Selasa, 19 Maret 2013

Siti Rofi'ah: Tidak Boleh Lepas Kebun

SITI ROFI'AH 
Lahir: Desa Siri, Kecamatan Lembor, Kabupaten Manggarai Barat, Nusa Tenggara Timur, 22 Mei 1967
Suami: AS Hadungboleng
Anak:
- Hendra Handoyo
- Dadang Sudrajat
- Nursyaban
Pendidikan:
- SD di Desa Siri
- Paket B SMP
- Paket C SMA

"Tak boleh lepas kebun". Demikian petuah orangtua yang diterima Siti Rofi'ah. Aktivitasnya menghidupkan kembali dan mengembangkan pangan lokal telah membawa Rofi'ah mendapatkan penghargaan sebagai perempuan pejuang pangan lokal. Semua itu berakar dari petuah tersebut.
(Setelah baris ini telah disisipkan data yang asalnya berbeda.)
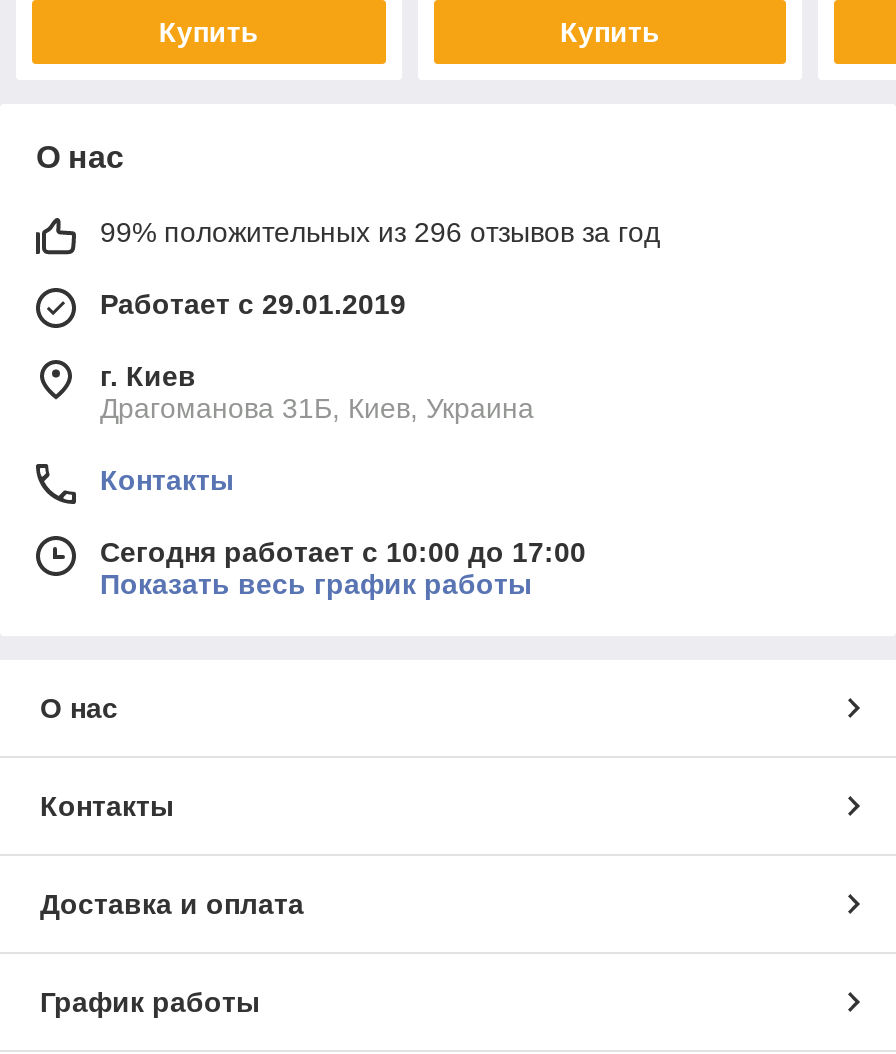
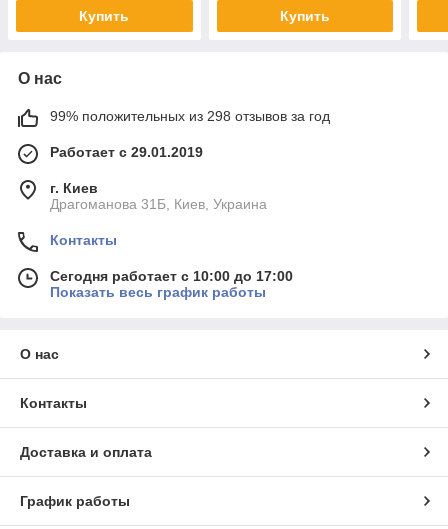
- 99% положительных из 296 отзывов за год
+ 99% положительных из 298 отзывов за год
OLEH BRIGITTA ISWORO LAKSMI

Petuah orangtua yang lain pun melahirkan sikap pantang menyerah bagi Rofi'ah. Petuah itu berkaitan erat dengan kemandirian ekonomi keluarga dan perempuan, yakni hidup harus bermoral, jangan meminta-minta kalau susah.
   Tahun 1983 merupakan titik awal pertanian sawah diperkenalkan ke sejumlah desa di Kecamatan Lembor, Kabupaten Manggarai Barat, Nusa Tenggara Timur. Ribuan hektar tanah milik Desa Siri dibagikan kepada warga desa agar mereka mendapat bagian. Irigasi pun disediakan pemerintah. Musim tanam pertama mereka memberikan hasil melimpah.
   Kebijakan pemerintah berwujud "revolusi hijau" itu secara perlahan menggerogoti nilai-nilai yang sebelumnya dipegang secara kuat oleh warga setempat. Perlahan namun pasti, tata kehidupan warga Desa Siri yang semula mengutamakan kehidupan berkebun mulai bergeser.
   "Musim tanam kedua, orang mulai melepas kebun karena ada padi. Mereka bertanya, 'sudah ada padi kok tetap tanam jagung?'," Rofi'ah bertutur. Umbi-umbian hutan seperti talas, ubi, dan pisang pun ditinggalkan. Biasanya umbi digali lalu disimpan untuk dikonsumsi saat sulit pangan.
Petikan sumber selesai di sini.